Un altro tema di grande attualità riguarda la qualità di vita delle persone colpite da un
trauma cranico una volta dimesse dall’ospedale.
«Negli ultimi decenni i progressi nel soccorso pre-ospedaliero e nelle cure intensive hanno
ridotto la mortalità dei pazienti con trauma cranico del 12 per cento ma le prognosi
favorevoli sono aumentate soltanto del 6 per cento» sottolinea Francesco Biroli,
ricercatore in neurochirurgia alla Fondazione per la Ricerca Ospedale Maggiore (FROM)
di Bergamo. «Questi dati suggeriscono che molti dei pazienti salvati grazie ai trattamenti
intensivi restano disabili o in stato vegetativo come conseguenza del trauma. In questa
prospettiva, sapere il destino di un paziente colpito da un trauma cranico è fondamentale.

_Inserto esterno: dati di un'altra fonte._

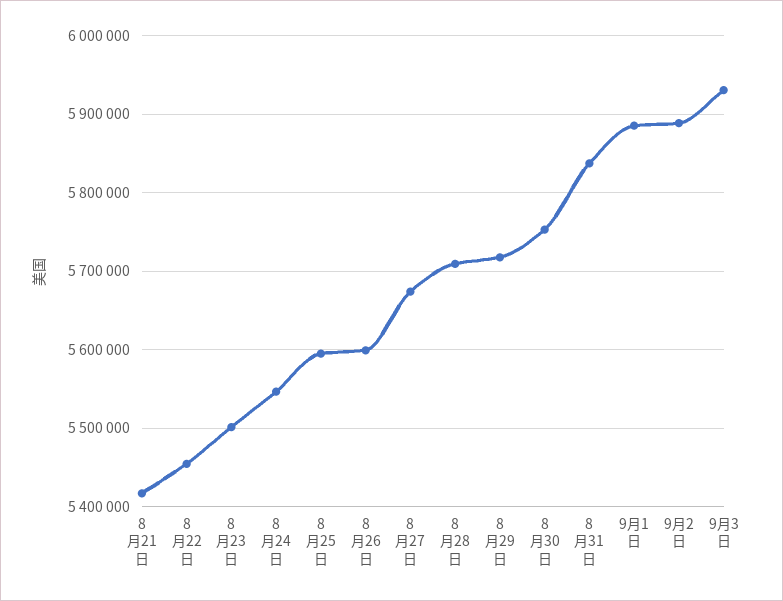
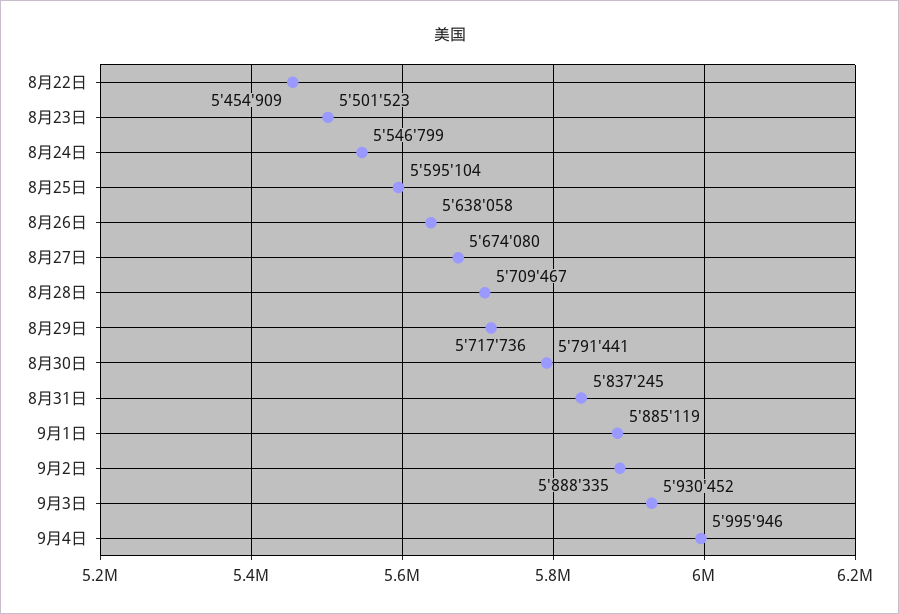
8月21日: 5420000 -> none
8月26日: 5600000 -> 5638058
8月30日: 5750000 -> 5791441
9月4日: none -> 5995946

Per fare una prima valutazione si valutano alcuni fattori predittivi precoci di outcome
positivo o meno: l’età del paziente, la gravità della compromissione neurologica al
ricovero, la presenza di ipossia, ipotensione e reazione pupillare patologica, la presenza di
altri traumi oltre al cranio che aggravano la prognosi e infine contano le condizionino
generali del paziente: per esempio la prognosi è peggiore se è diabetico o iperteso. In
questa prima fase acuta le previsioni poco attendibili e indicano più che altro la gravità del
trauma. In terapia intensiva il paziente viene stabilizzato e si ottengono informazioni più
accurate della lesione cerebrale grazie a esami come la Tac e la risonanza magnetica. Alla
fine del periodo acuto, quando viene dimesso dalla terapia intensiva, la valutazione
definitiva serve a programmare il trattamento riabilitativo».